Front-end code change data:
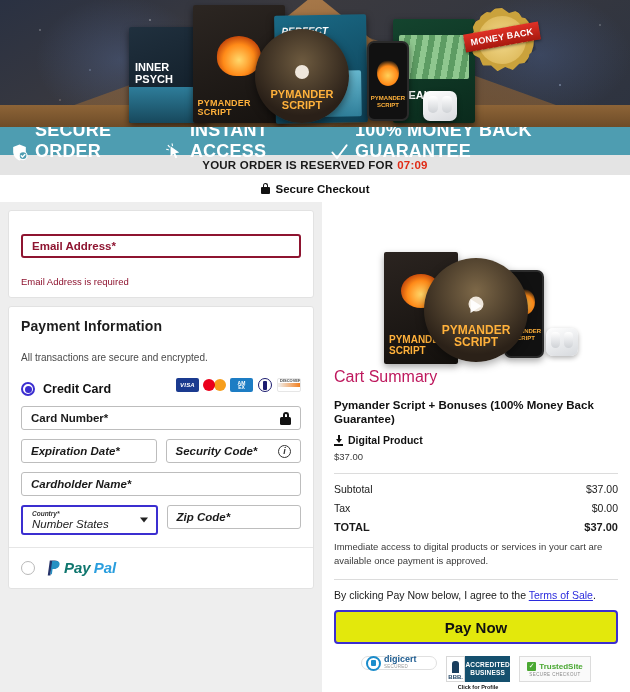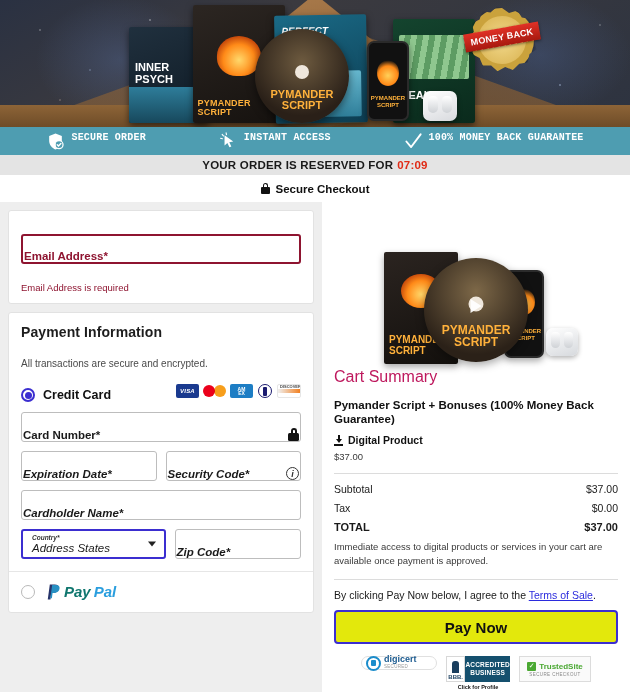--- a/index.html
+++ b/index.html
@@ -123,9 +123,9 @@
     display: flex; align-items: center; justify-content: space-around;
     padding: 0 10px;
   }
-  .trust-item { display: flex; align-items: flex-start; gap: 6px;
-    font-size: 10px; font-weight: 800; letter-spacing: .2px;
-    font-family: Liberation Mono, monospace; }
+  .trust-item { display: flex; align-items: flex-end; gap: 6px;
+    font-size: 18px; font-weight: 800; letter-spacing: .2px;
+    font-family: Liberation Sans, sans-serif; }
   .trust-item .gl { display:flex; align-items:center; }
 
   

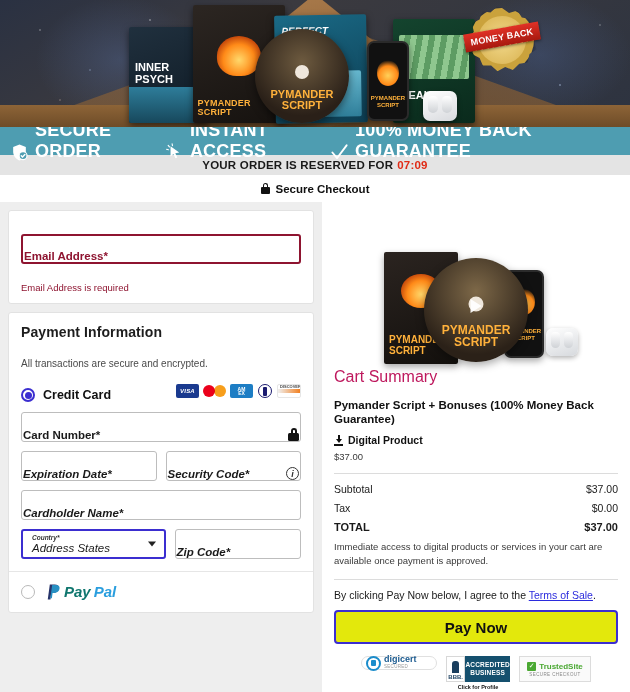--- a/index.html
+++ b/index.html
@@ -154,8 +154,8 @@
   .sec-sub { font-size: 10px; color:#4a4a4a; margin-top: 18px; }
 
   .field {
-    position: relative; height: 30px; border:1px solid #bdbdbd; border-radius:3px;
-    display:flex; align-items:flex-end; padding: 0 1px; background:#fff; font-size: 11.5px;
+    position: relative; height: 24px; border:1px solid #bdbdbd; border-radius:3px;
+    display:flex; align-items:center; padding: 0 9px; background:#fff; font-size: 11.5px;
     font-weight: 700; color:#1a1a1a;
   }
   .field.err { border: 2px solid #8e1430; color:#8e1430; }

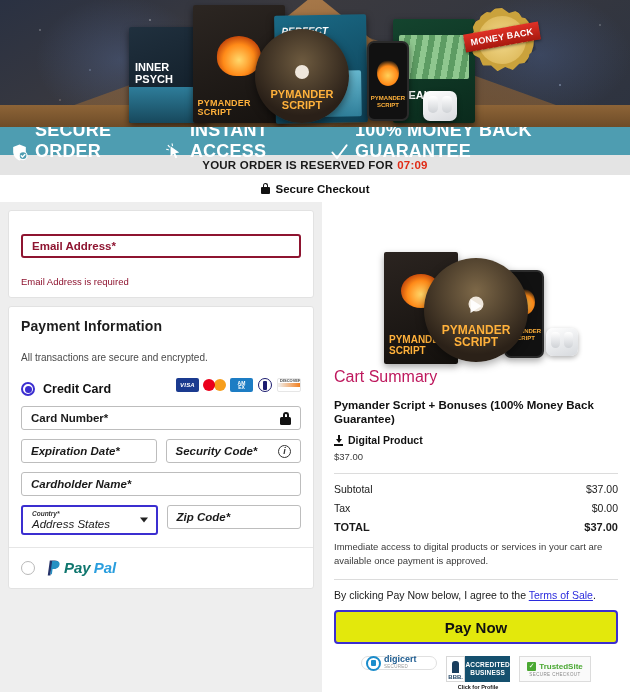--- a/index.html
+++ b/index.html
@@ -469,7 +469,7 @@
           <div class="row2">
             <div class="float-field">
               <span class="flbl">Country*</span>
-              <span class="fval">Address States</span>
+              <span class="fval">Number States</span>
               <span class="caret"></span>
             </div>
             <div class="field">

◆ Exercise details ◆
The response should contain every record above exactly as written, and none of the pictures.

◆ Finished exercise ◆
--- a/index.html
+++ b/index.html
@@ -123,9 +123,9 @@
     display: flex; align-items: center; justify-content: space-around;
     padding: 0 10px;
   }
-  .trust-item { display: flex; align-items: flex-start; gap: 6px;
-    font-size: 10px; font-weight: 800; letter-spacing: .2px;
-    font-family: Liberation Mono, monospace; }
+  .trust-item { display: flex; align-items: flex-end; gap: 6px;
+    font-size: 18px; font-weight: 800; letter-spacing: .2px;
+    font-family: Liberation Sans, sans-serif; }
   .trust-item .gl { display:flex; align-items:center; }
 
   

--- a/index.html
+++ b/index.html
@@ -154,8 +154,8 @@
   .sec-sub { font-size: 10px; color:#4a4a4a; margin-top: 18px; }
 
   .field {
-    position: relative; height: 30px; border:1px solid #bdbdbd; border-radius:3px;
-    display:flex; align-items:flex-end; padding: 0 1px; background:#fff; font-size: 11.5px;
+    position: relative; height: 24px; border:1px solid #bdbdbd; border-radius:3px;
+    display:flex; align-items:center; padding: 0 9px; background:#fff; font-size: 11.5px;
     font-weight: 700; color:#1a1a1a;
   }
   .field.err { border: 2px solid #8e1430; color:#8e1430; }

--- a/index.html
+++ b/index.html
@@ -469,7 +469,7 @@
           <div class="row2">
             <div class="float-field">
               <span class="flbl">Country*</span>
-              <span class="fval">Address States</span>
+              <span class="fval">Number States</span>
               <span class="caret"></span>
             </div>
             <div class="field">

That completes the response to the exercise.